El Yunque as protector
The Taíno people are the indigenous people of several Caribbean islands, including Puerto Rico, and they considered the Luquillo range sacred. Ecologist Grizelle González remembers family visits to the forest as a child. She grew up fascinated by the pre-columbian mythology surrounding El Yunque, and she’s not alone.

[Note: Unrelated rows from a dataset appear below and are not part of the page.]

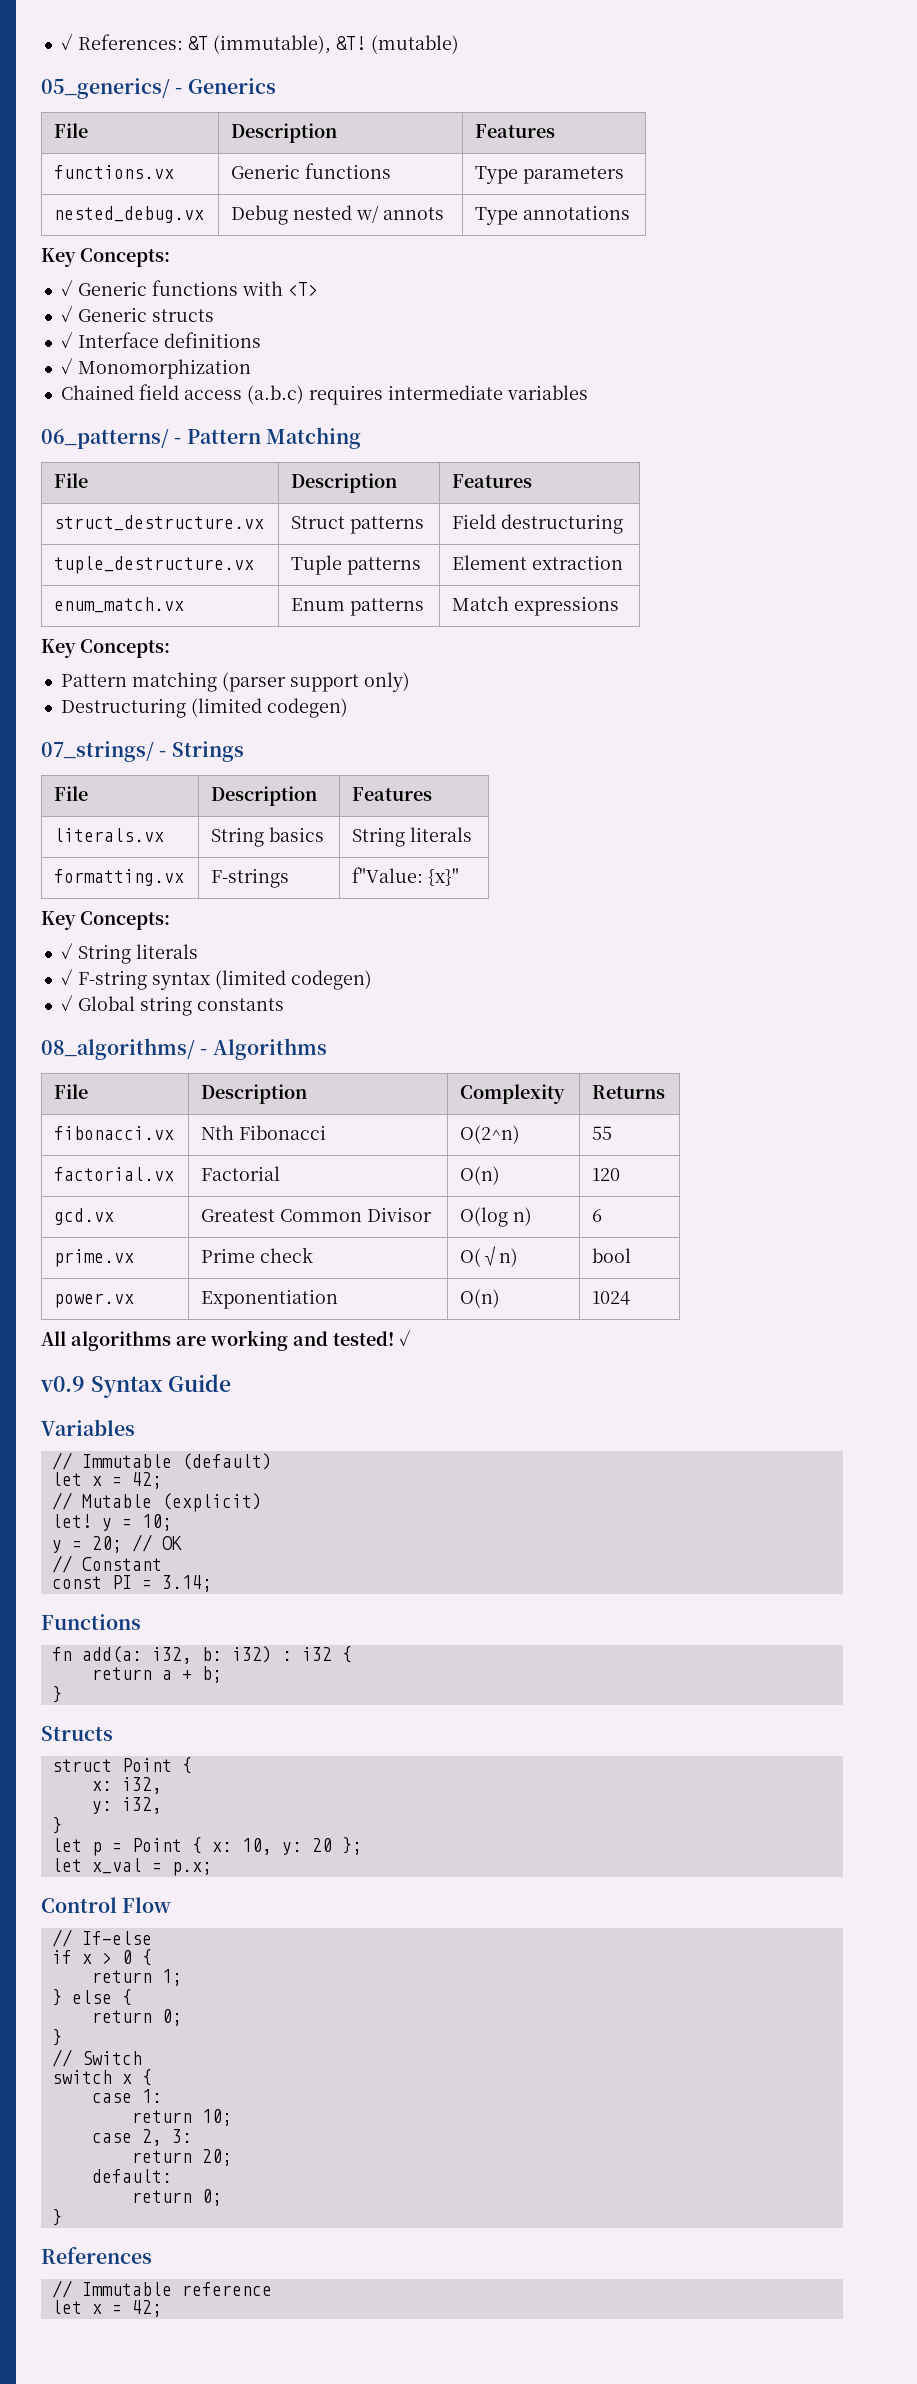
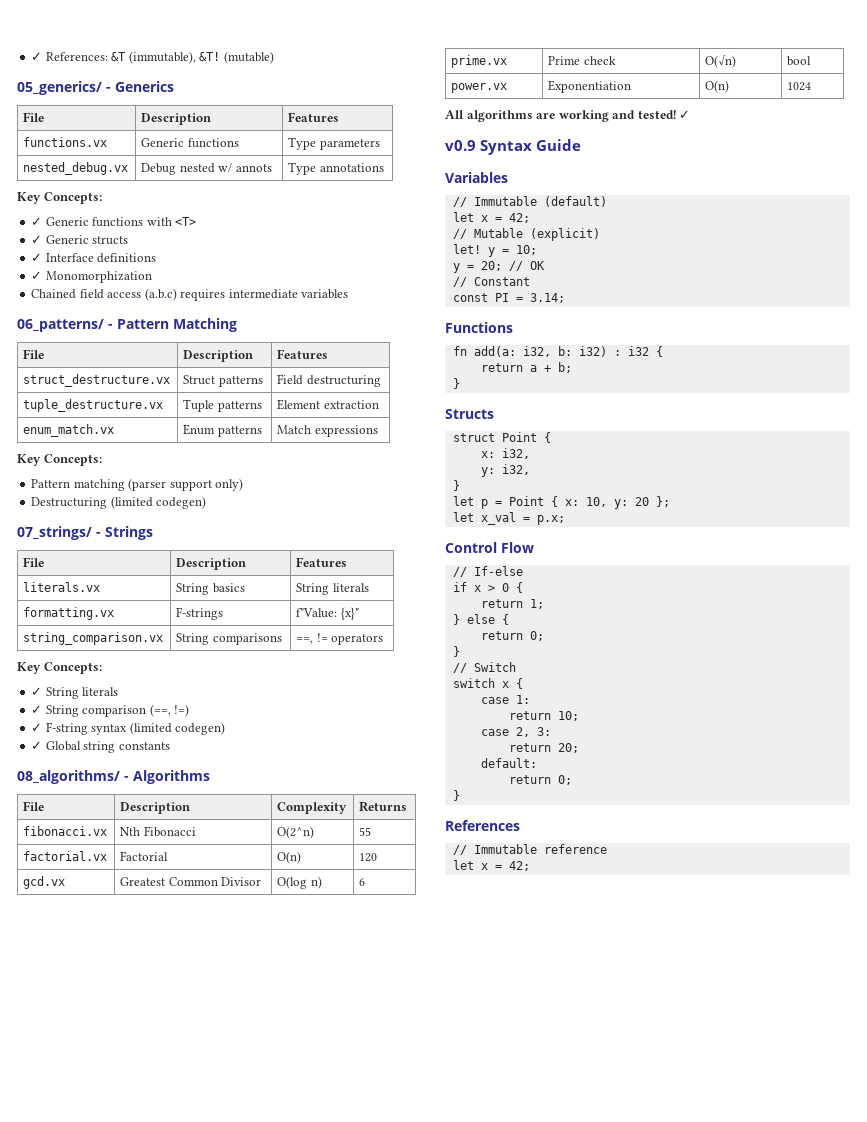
+ string_comparison.vx | String comparisons | ==, != operators
+ ✓ String comparison (==, !=)

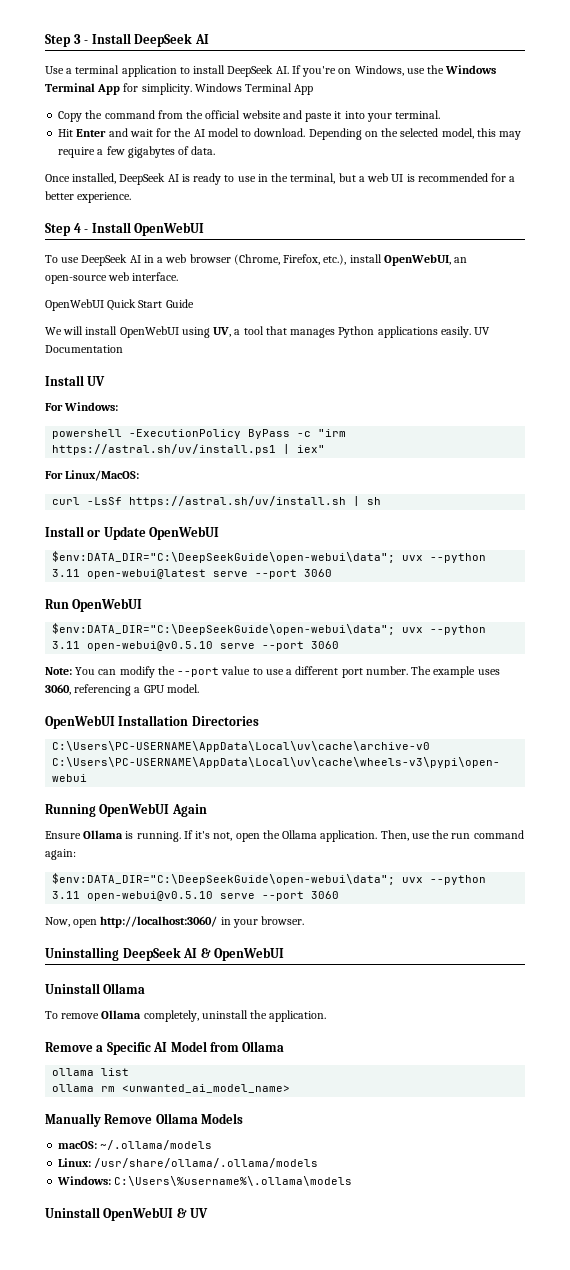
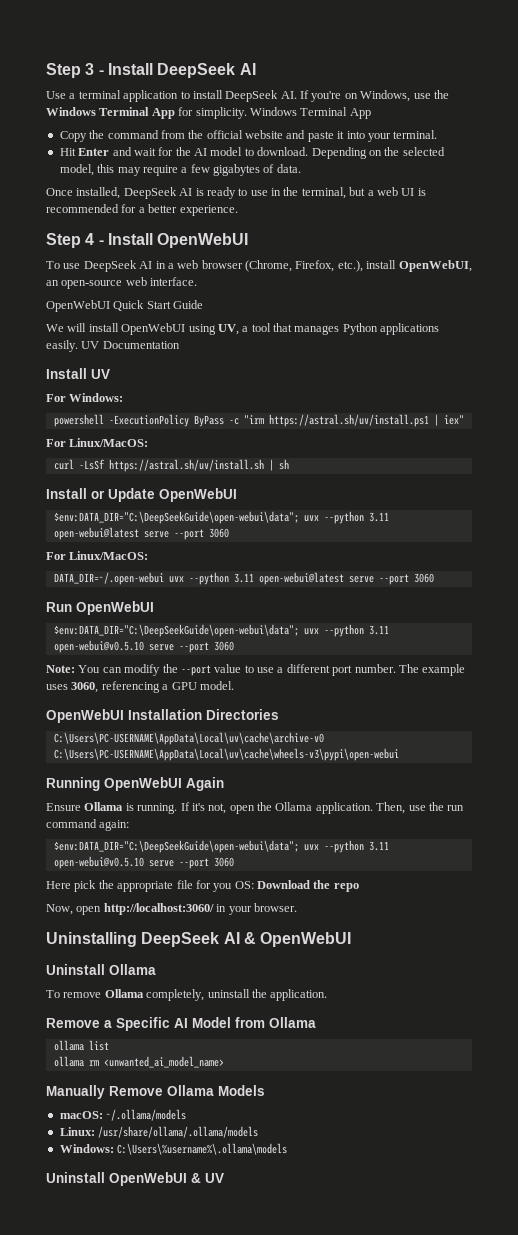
  $env:DATA_DIR="C:\DeepSeekGuide\open-webui\data"; uvx --python 3.11 open-webui@latest serve --port 3060
+ For Linux/MacOS:
+ DATA_DIR=~/.open-webui uvx --python 3.11 open-webui@latest serve --port 3060
+ Here pick the appropriate file for you OS: Download the repo

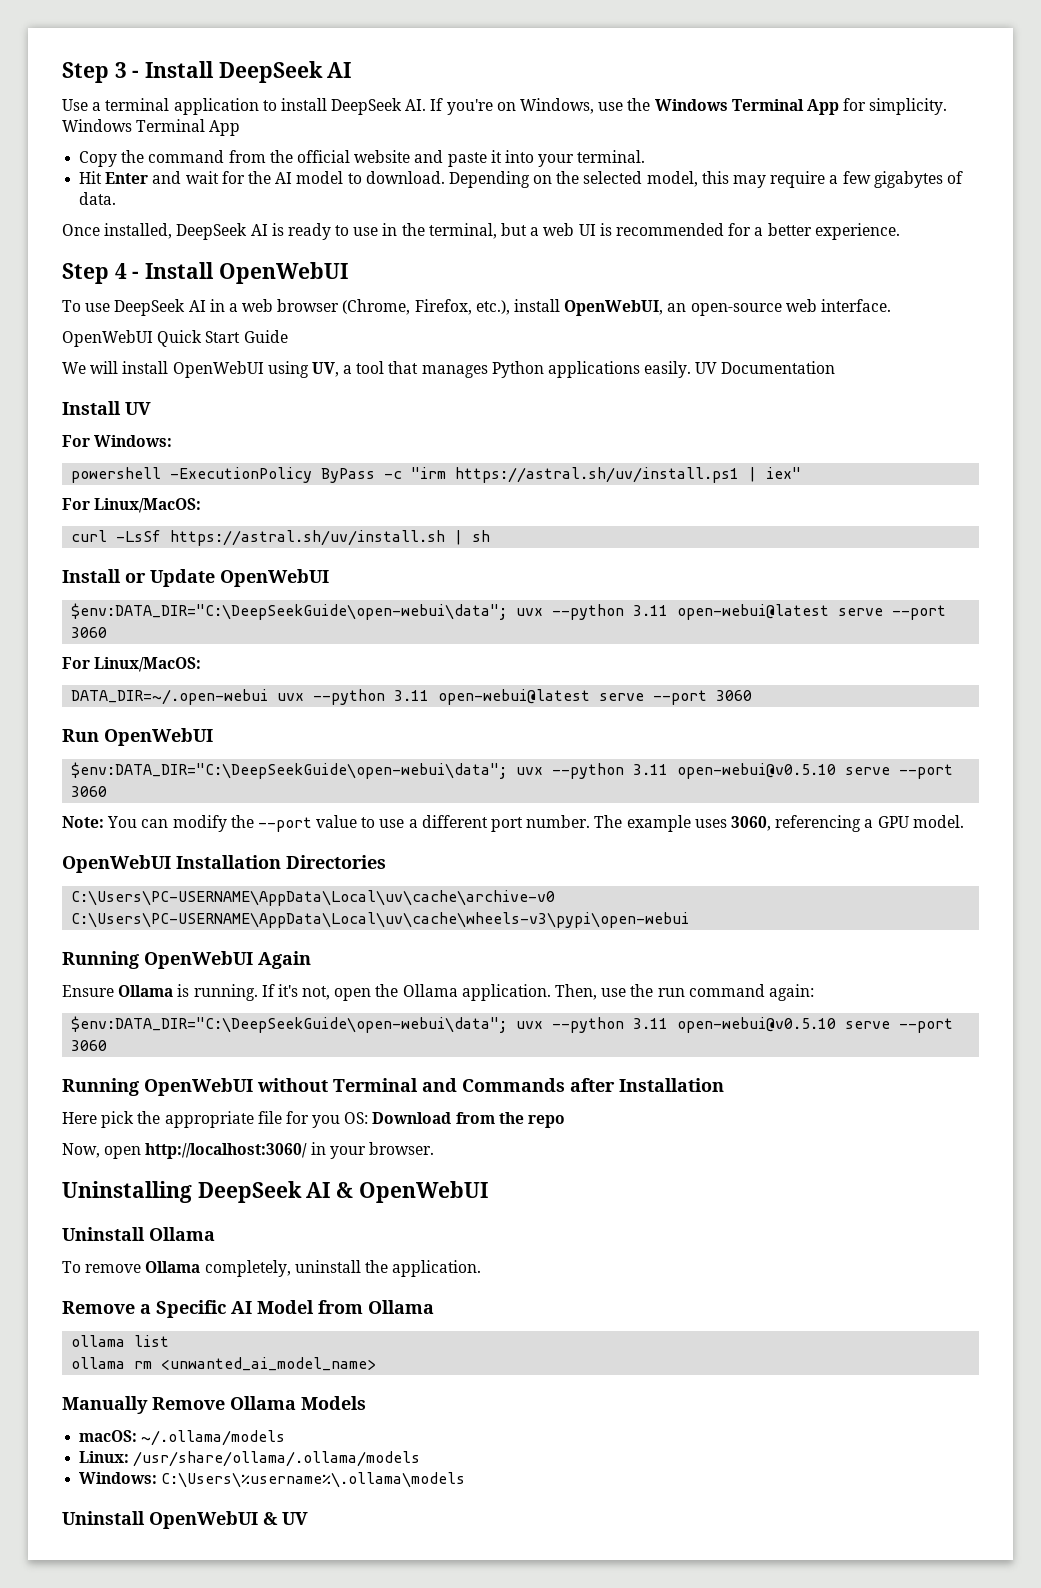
+ Running OpenWebUI without Terminal and Commands after Installation
- Here pick the appropriate file for you OS: Download the repo
+ Here pick the appropriate file for you OS: Download from the repo

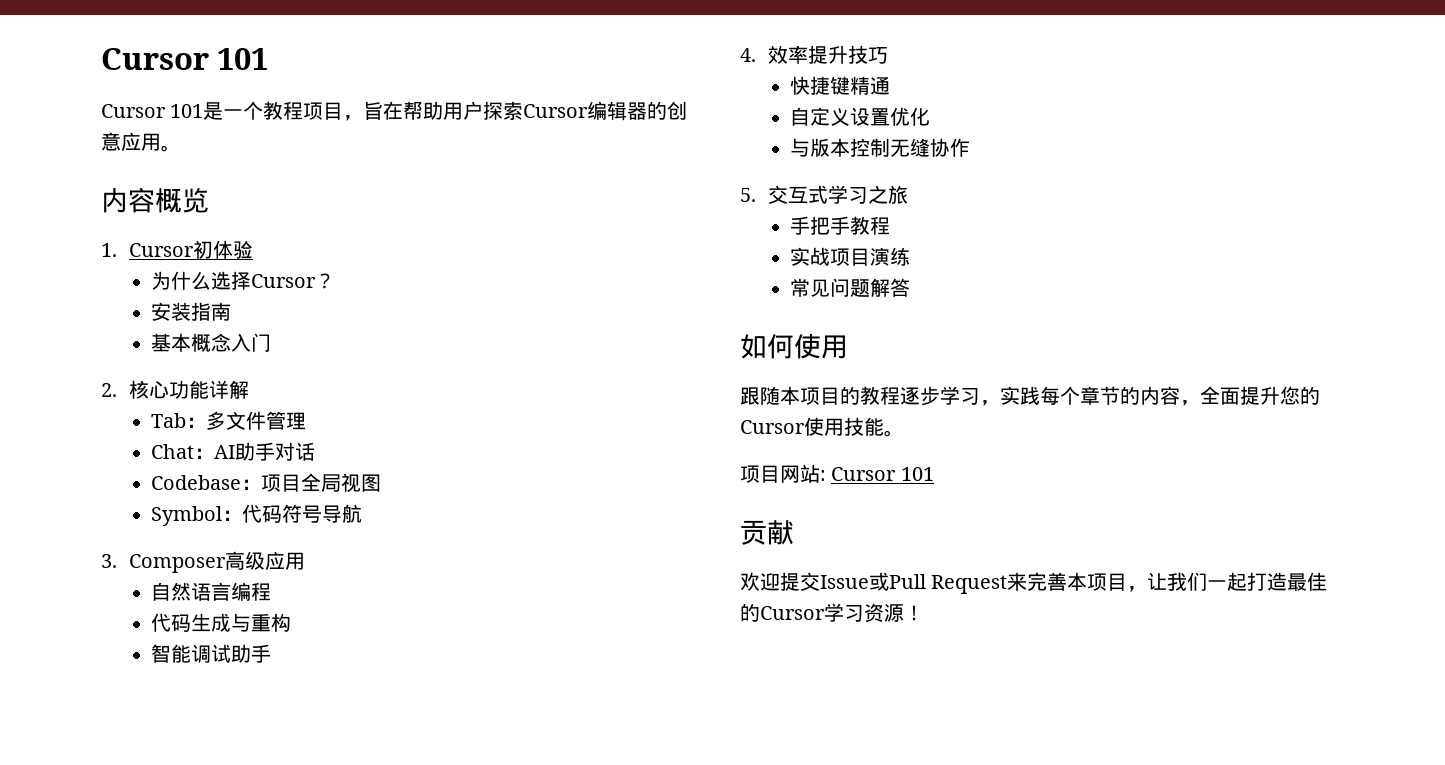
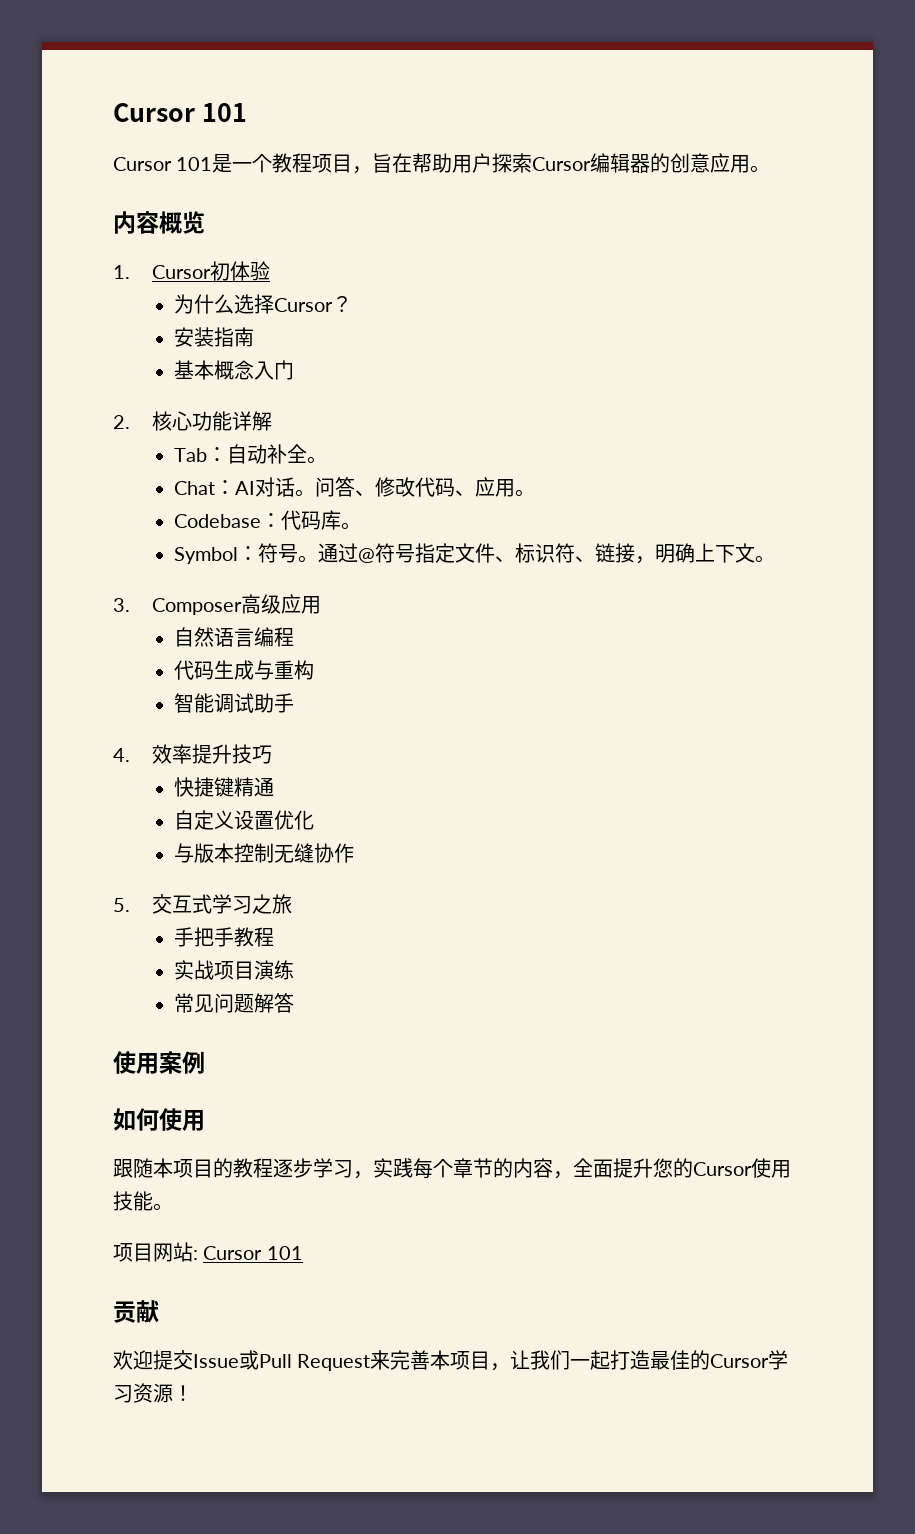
- Tab：多文件管理
+ Tab：自动补全。
- Chat：AI助手对话
+ Chat：AI对话。问答、修改代码、应用。
- Codebase：项目全局视图
+ Codebase：代码库。
- Symbol：代码符号导航
+ Symbol：符号。通过@符号指定文件、标识符、链接，明确上下文。
+ 使用案例

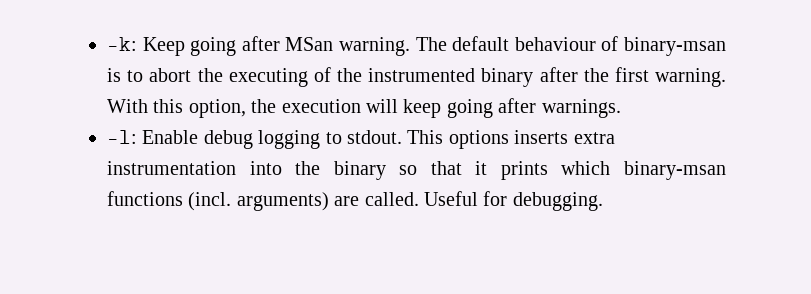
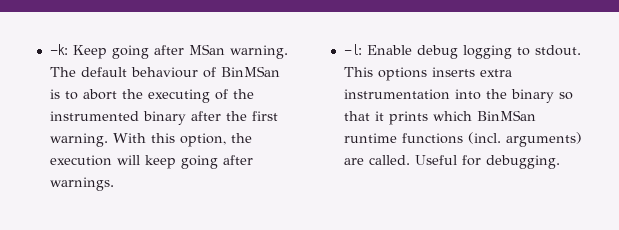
- The default behaviour of binary-msan is to abort the executing of the instrumented binary after the first warning.
+ The default behaviour of BinMSan is to abort the executing of the instrumented binary after the first warning.
- This options inserts extra instrumentation into the binary so that it prints which binary-msan functions (incl. arguments) are called.
+ This options inserts extra instrumentation into the binary so that it prints which BinMSan runtime functions (incl. arguments) are called.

Many Puerto Ricans have an intimate connection to the forest not only for its native species and its ecosystems, but because of its geography. El Yunque sits on the island’s eastern edge, on the slopes of the Luquillo Mountains. The word “Yuke” means white lands, and it’s a reference to the mountain tops high in the sky and usually covered by clouds.
Many people think that the forest is the protector of the island because the area often takes the first hit and reduces the intensity of hurricanes when they sweep over the island.
“That’s why you see so many images of the forest and people loving it, because they see it as our protector,” she says.
As González stands in the Bisley watersheds area looking out at the mostly barren forest, she says that green sprouts already peppering the area give her hope, but she doesn’t know how long it will take for El Yunque to recover.